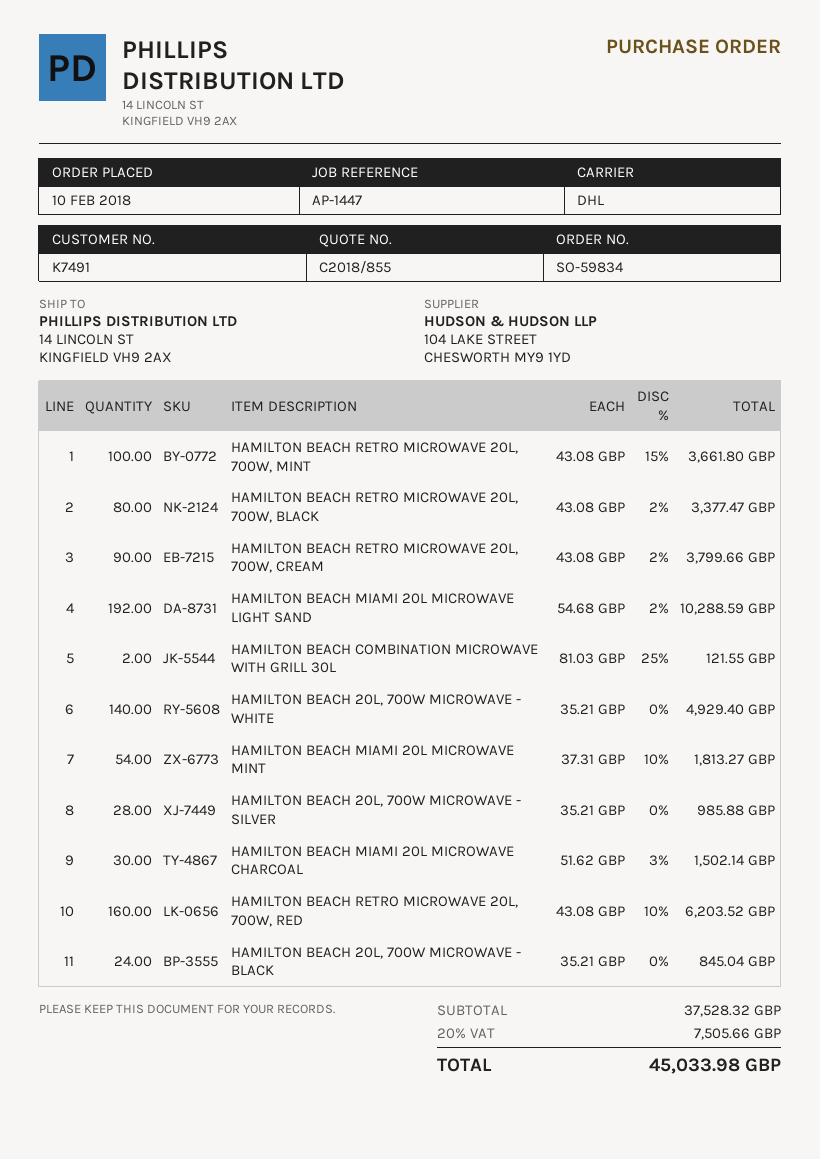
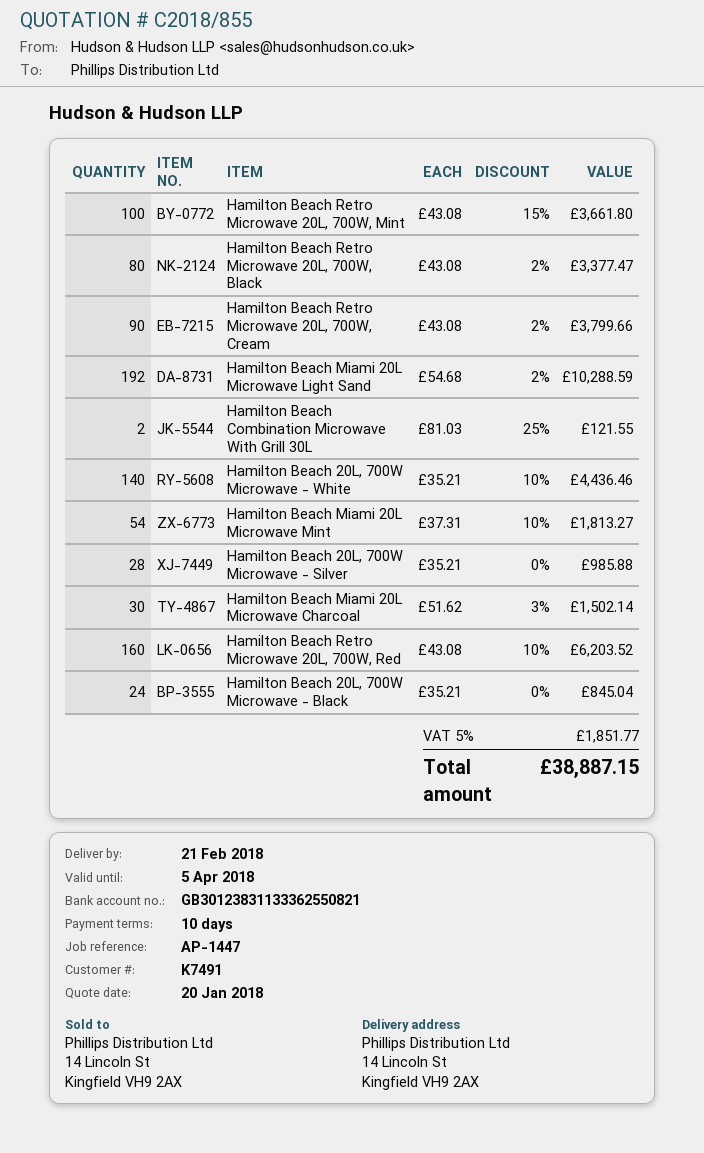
HAMILTON BEACH 20L, 700W MICROWAVE - WHITE: 140 x 35.21 = 4929.40 -> 140 x 35.21 - 10% = 4436.46
tax: 20% = 7505.66 -> 5% = 1851.77
total: 45033.98 -> 38887.15

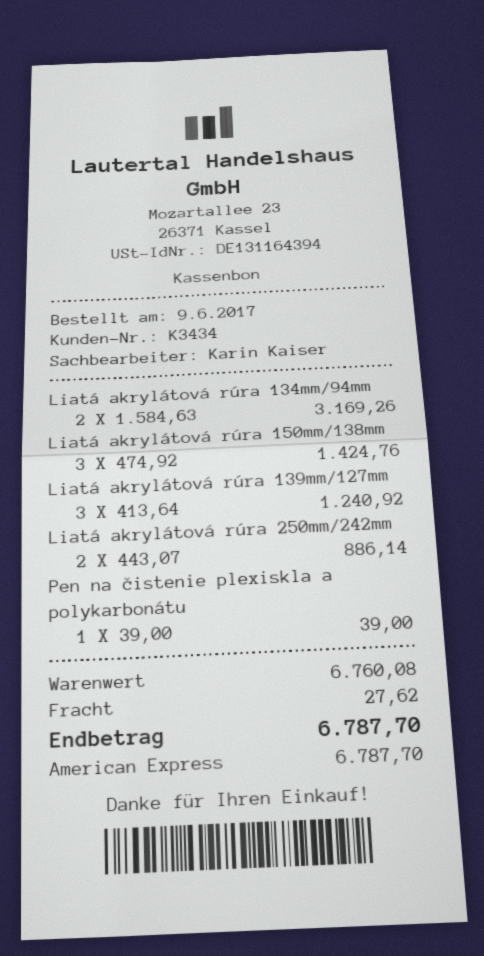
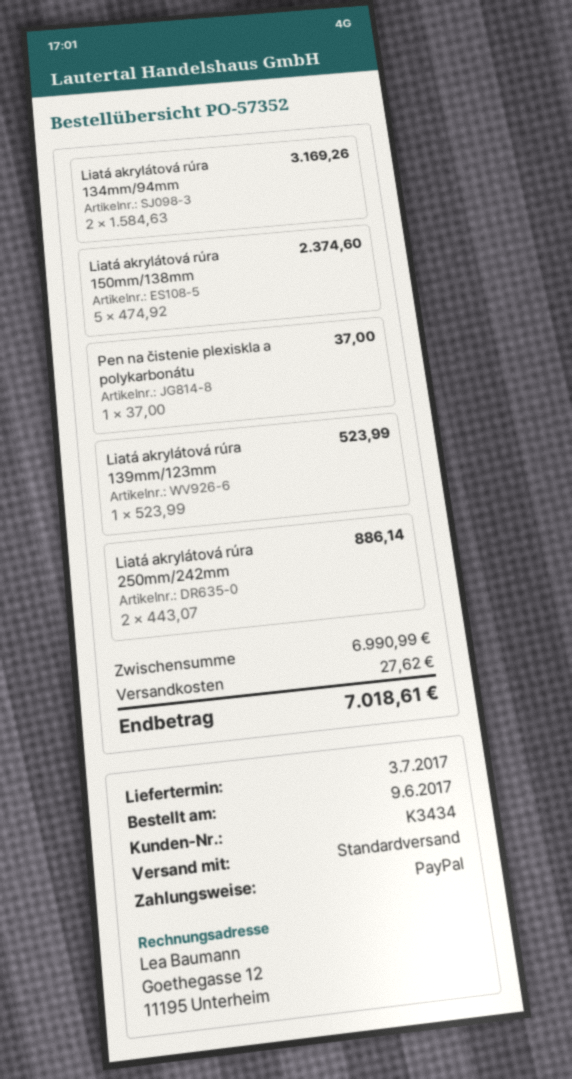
payment method: American Express -> PayPal
Liatá akrylátová rúra 150mm/138mm: 3 x 474.92 = 1424.76 -> 5 x 474.92 = 2374.60
Liatá akrylátová rúra 139mm/127mm: 3 x 413.64 = 1240.92 -> none
Pen na čistenie plexiskla a polykarbonátu: 1 x 39.00 = 39.00 -> 1 x 37.00 = 37.00
Liatá akrylátová rúra 139mm/123mm: none -> 1 x 523.99 = 523.99
subtotal: 6760.08 -> 6990.99
total: 6787.70 -> 7018.61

—————

__What is expected__.
Return every entry word for word, leaving the pictures out.

__Exercise solution__.
HAMILTON BEACH 20L, 700W MICROWAVE - WHITE: 140 x 35.21 = 4929.40 -> 140 x 35.21 - 10% = 4436.46
tax: 20% = 7505.66 -> 5% = 1851.77
total: 45033.98 -> 38887.15

payment method: American Express -> PayPal
Liatá akrylátová rúra 150mm/138mm: 3 x 474.92 = 1424.76 -> 5 x 474.92 = 2374.60
Liatá akrylátová rúra 139mm/127mm: 3 x 413.64 = 1240.92 -> none
Pen na čistenie plexiskla a polykarbonátu: 1 x 39.00 = 39.00 -> 1 x 37.00 = 37.00
Liatá akrylátová rúra 139mm/123mm: none -> 1 x 523.99 = 523.99
subtotal: 6760.08 -> 6990.99
total: 6787.70 -> 7018.61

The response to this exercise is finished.